Monday, April 11, 2016


Remy is the neighbor's white Lab, an absolute sweetheart of a dog.  They're off to Spain for a bit and had everything set-up  (no kennel for Remy!) until...Anyway, we have been pressed into dog sitting which is why nothing was accomplished on Friday.

So, Argentina.  The senate OK ed the  agreement with the holdout creditors allowing Argentina to settle their debts and move on.  Good news for all concerned despite the fact that this could have happened years ago at less cost if Argentina had not been run by crooks and morons but no matter.  It's done and it is behind them and they can move on...except that they have not nearly enough money to pay this thing off.  In the real world of yester-year this might have been a problem but in the new, Faerie Coo-Coo world of international finance, No Problema, Che, we just borrow the damn money, no?  I mean what is $12,500,000,000? Nada, por uno pais del premiero mondo.  (I was actually presented with that designation once way back when...damn near died laughing)

Well, maybe.  At last report a road show has been assembled consisting of DeutscheBank, J.P. Morgan, HSBC and...ready for it...Santander, with Bilbao, UBS and Citi along for the ride.  10 years, proposed 7.75% coupon, no other details.

Now for those of you not familiar with this sort of stuff, these things usually consist of two tiers of institutions within the syndicate putting together such deals.  One tier is known as the underwriters--and that tier has various levels--and the second tier are members of the selling group.  They don't really count so we shall focus on the first tier alone.

The underwriting group, in the best of all worlds, essentially guarantees the success of the issue by agreeing to buy, with their own resources, the (in this case) bonds "when issued."  Again, in the best of all worlds, everybody will want a piece of the action and the underwriters will be able to distribute the entire issue for more than they paid for it thereby making their profit on the deal aside from any fees they may have collected.

Now $12.5 billion is a fairly good piece of change; in fact this would be the largest new issue from an emerging market country in history (sorry, Argies, you are not First World and never have been) by a wide margin.  The coupon of 7.75% is priced off the mega-deal done by the Mexican oil company, PEMEX.  Insider note:  Argentina would NEVER be seen paying more than the Mexicans..."Little Brown Gringos" as they are called in B.A.  Suffice to say, this is not going to be a walk in the park.  Why?  Consider the following.

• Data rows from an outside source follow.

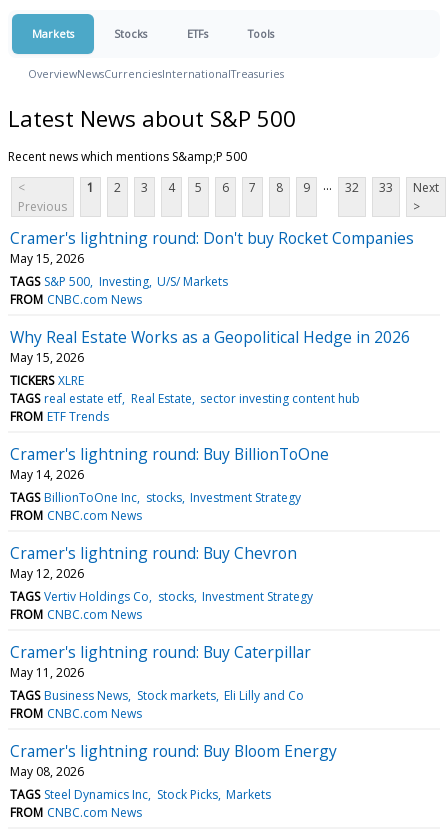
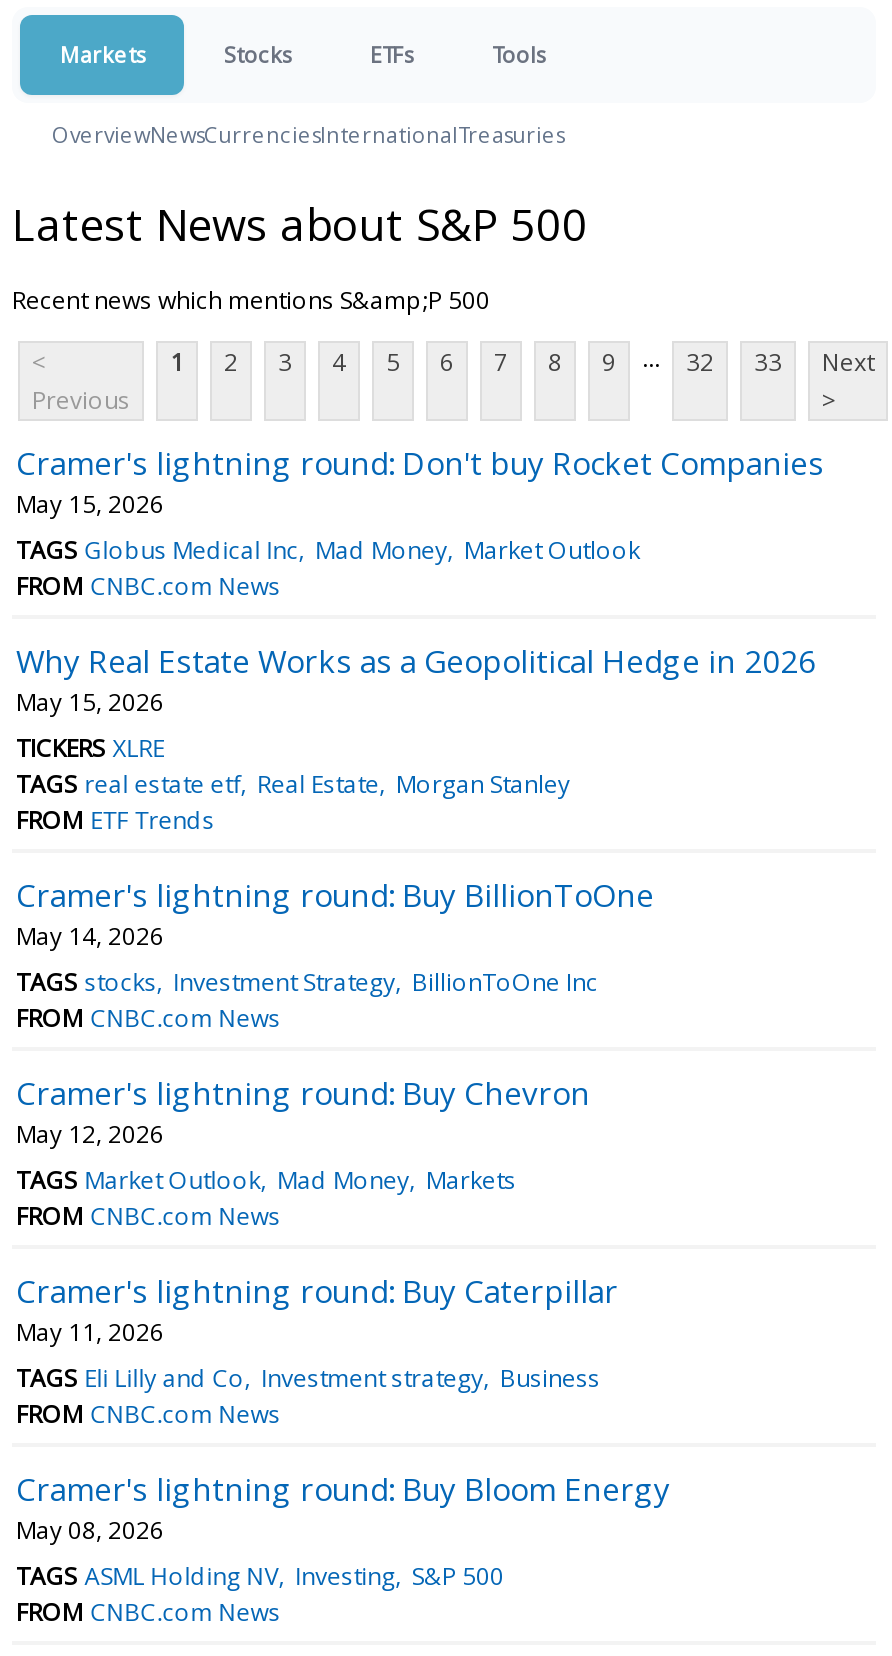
- TAGS S&P 500 Investing U/S/ Markets
+ TAGS Globus Medical Inc Mad Money Market Outlook

- TAGS real estate etf Real Estate sector investing content hub
+ TAGS real estate etf Real Estate Morgan Stanley

- TAGS BillionToOne Inc stocks Investment Strategy
+ TAGS stocks Investment Strategy BillionToOne Inc

- TAGS Vertiv Holdings Co stocks Investment Strategy
+ TAGS Market Outlook Mad Money Markets

- TAGS Business News Stock markets Eli Lilly and Co
+ TAGS Eli Lilly and Co Investment strategy Business

- TAGS Steel Dynamics Inc Stock Picks Markets
+ TAGS ASML Holding NV Investing S&P 500
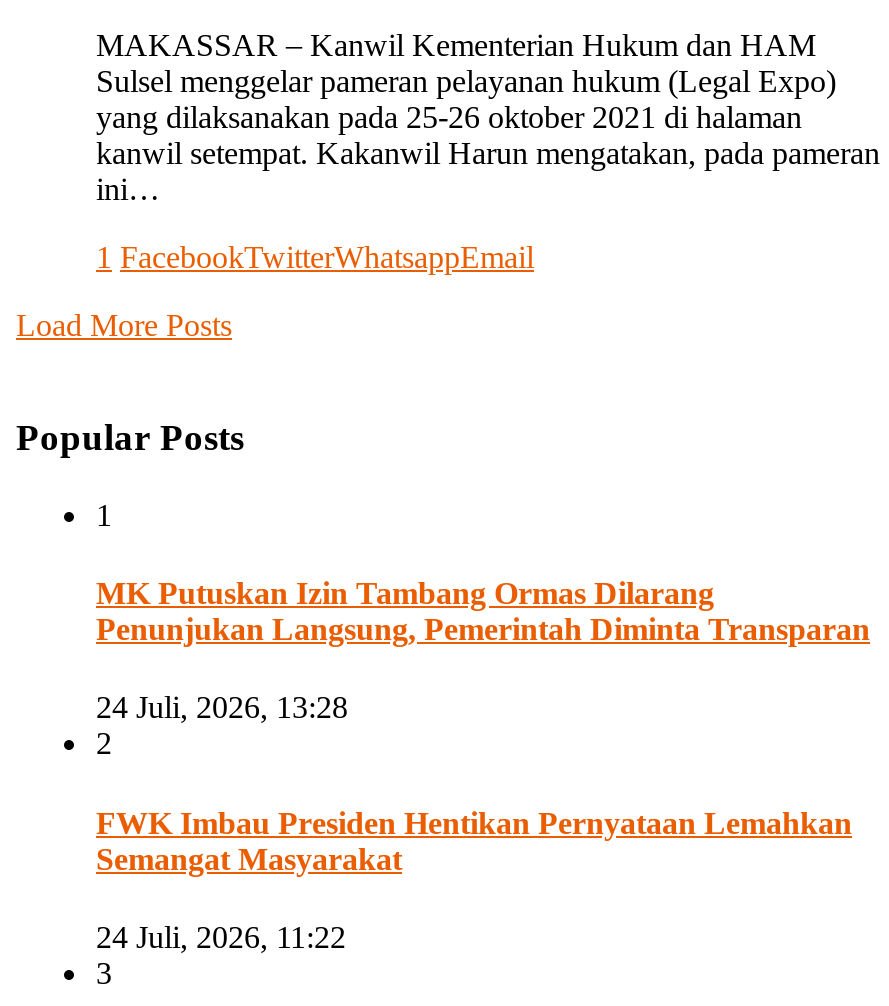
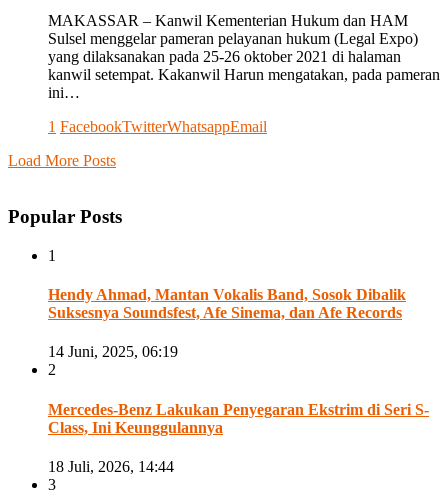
- MK Putuskan Izin Tambang Ormas Dilarang
- Penunjukan Langsung, Pemerintah Diminta Transparan
+ Hendy Ahmad, Mantan Vokalis Band, Sosok Dibalik
+ Suksesnya Soundsfest, Afe Sinema, dan Afe Records

- 24 Juli, 2026, 13:28
+ 14 Juni, 2025, 06:19

- FWK Imbau Presiden Hentikan Pernyataan Lemahkan
- Semangat Masyarakat
+ Mercedes-Benz Lakukan Penyegaran Ekstrim di Seri S-
+ Class, Ini Keunggulannya

- 24 Juli, 2026, 11:22
+ 18 Juli, 2026, 14:44
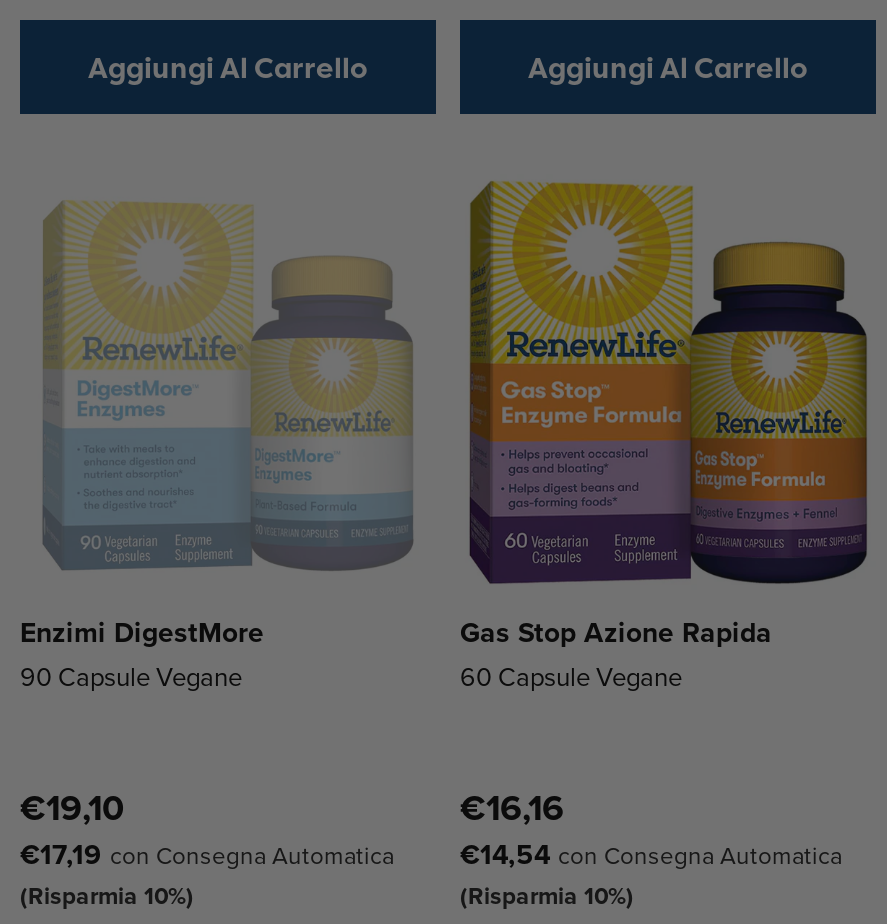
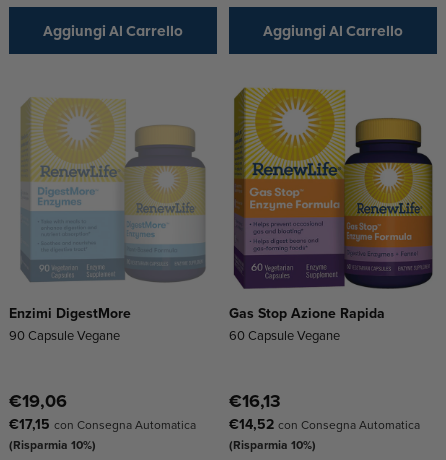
- €19,10
+ €19,06

- €16,16
+ €16,13

- €17,19 con Consegna Automatica
+ €17,15 con Consegna Automatica

- €14,54 con Consegna Automatica
+ €14,52 con Consegna Automatica
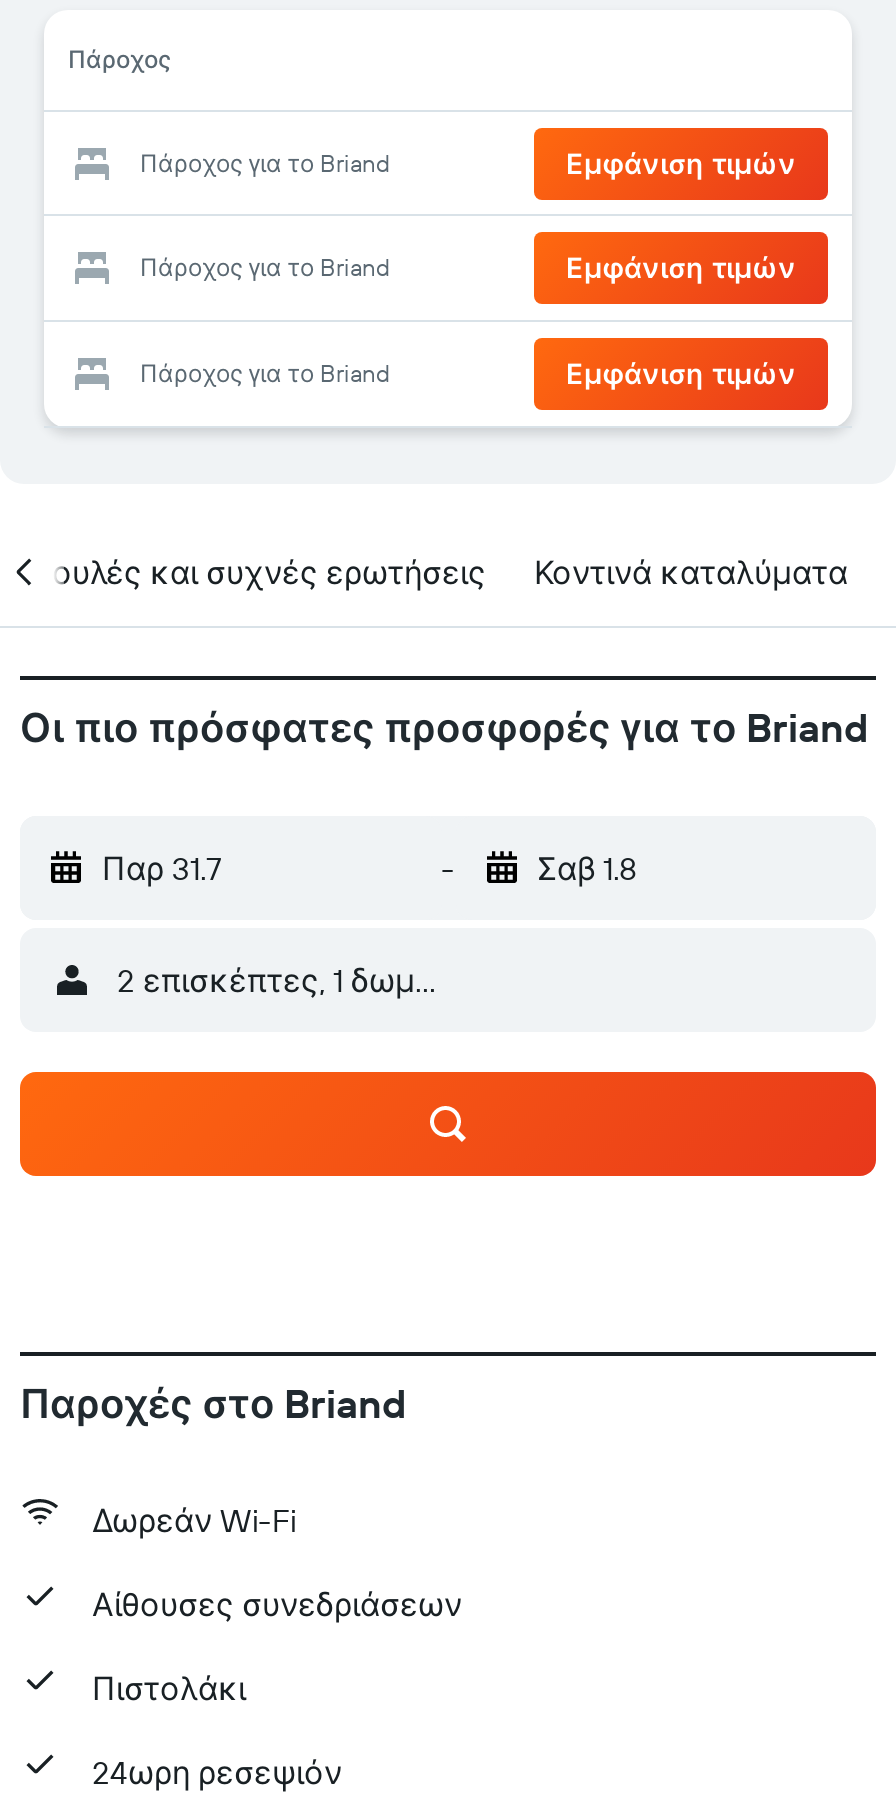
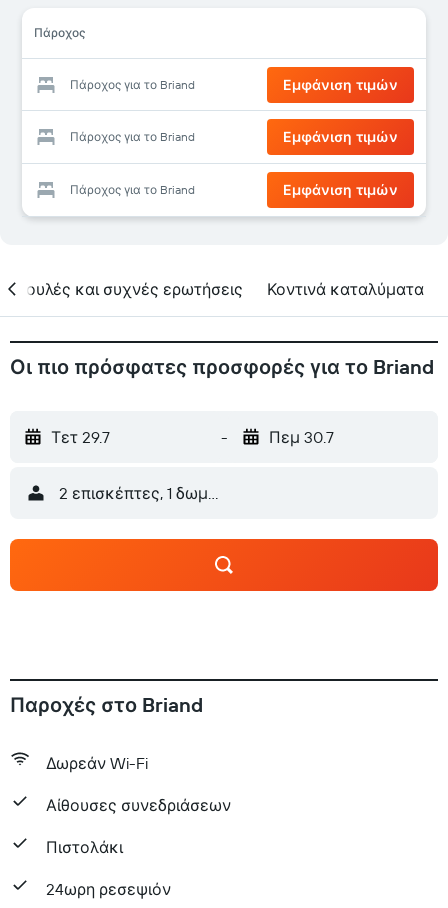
- Παρ 31.7
+ Τετ 29.7

- Σαβ 1.8
+ Πεμ 30.7
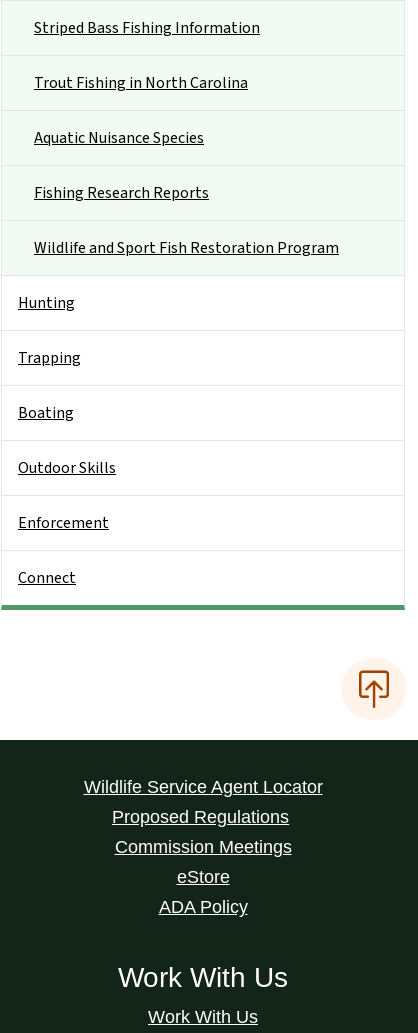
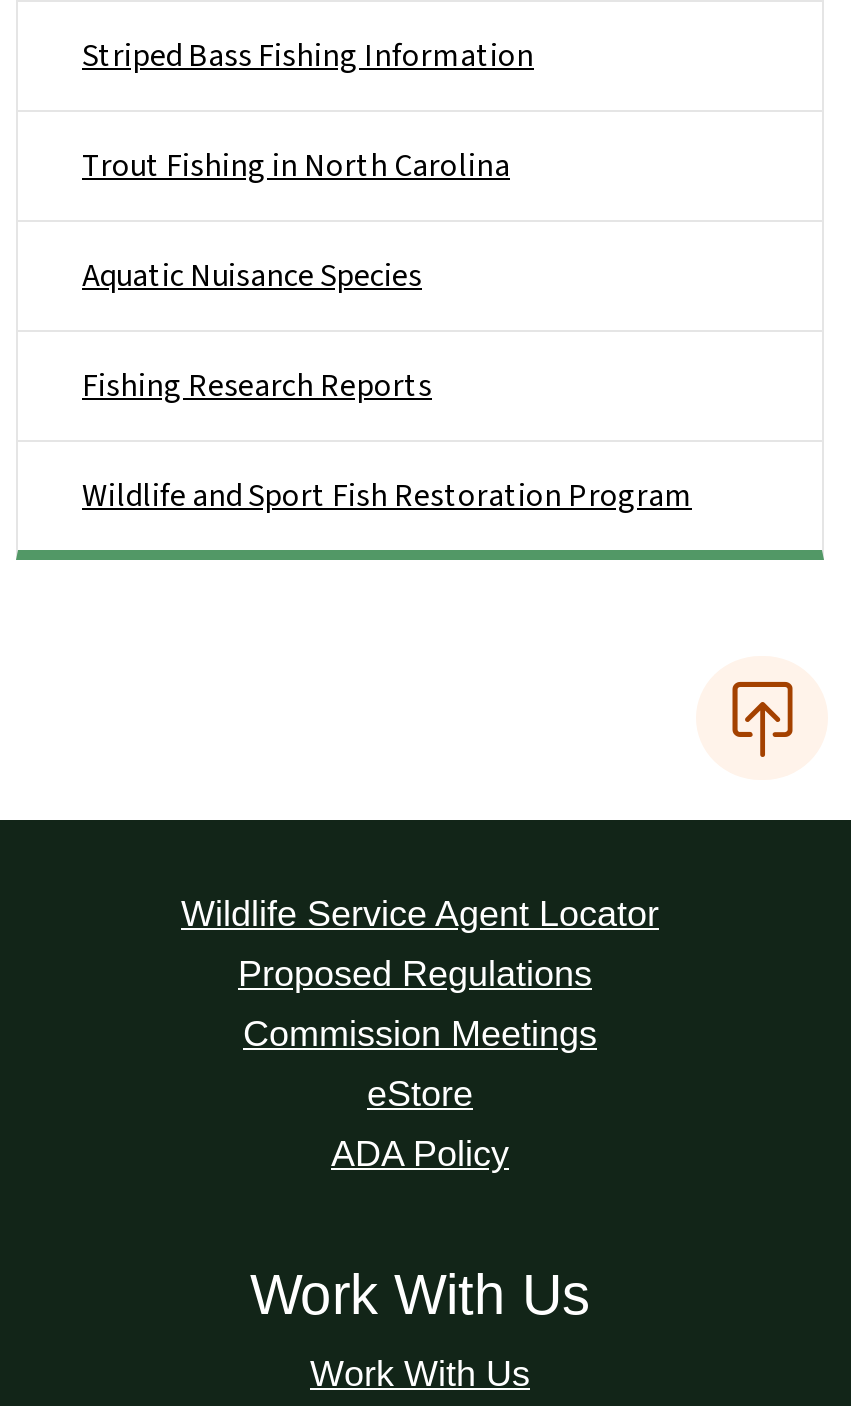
- Hunting
- Trapping
- Boating
- Outdoor Skills
- Enforcement
- Connect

1.  It is a hell of a lot of money.
2.  Emerging market debt, while recovering, has just taken a hell of a beating.
3.  Argentine creditors over the past 10 years have taken a hell of a beating.
4.  DeutscheBank does bonds.  Morgan does bonds. HSBC doesn't do bonds.  Santandere...who?
5.  To say that Argentina is less than prime rated...
6.  7.75% coupon.  Well, it beats the 10 year Bund but Argentina has defaulted on one thing or another every 35 years for the past 200 years.
7.  One of the problems with Argentina is that the provinces can issue debt in international markets.  That's what caused the problems in 2001.  They are going to do it again in competition with the a higher yield.  Really want Argie risk...wait a month or two.

Then again, on the positive side, the yield whores are alive and well.  The Mantra?  I will always have a chair when the music stops.  Greed always overwhelms experience.

There is one thing, however, I don't quite get.  Take DeutscheBank...please!  This is not an institution in the best of shape at least by the standards that the world overseers use today.  To lead this management group DB MUST have an underwriting commitment of at least $1 Billion and probably a good deal higher than that.  How in heaven's name can the Bundesbank, in good conscience, turn to the rest of the world and admit that they are comfortable with this risk...and make no mistake, an underwriting risk is a REAL risk.  This is a deal that cannot fail from a whole variety of reasons, but if DB winds up wearing half a billion dollars of Argie risk and has to take a 10-20% mark on that, what are Mr. & Mrs. Schultz, taxpayers, going to have to say?  Then again, I'm a long time out of this fray and I could be completely wrong.  If I am, however, I'm afraid we are in even worst trouble.

Will be following how this goes all week.  It's fascinating.  Oh, went over to see Remy in the middle of writing this piece.  Somebody still loves me.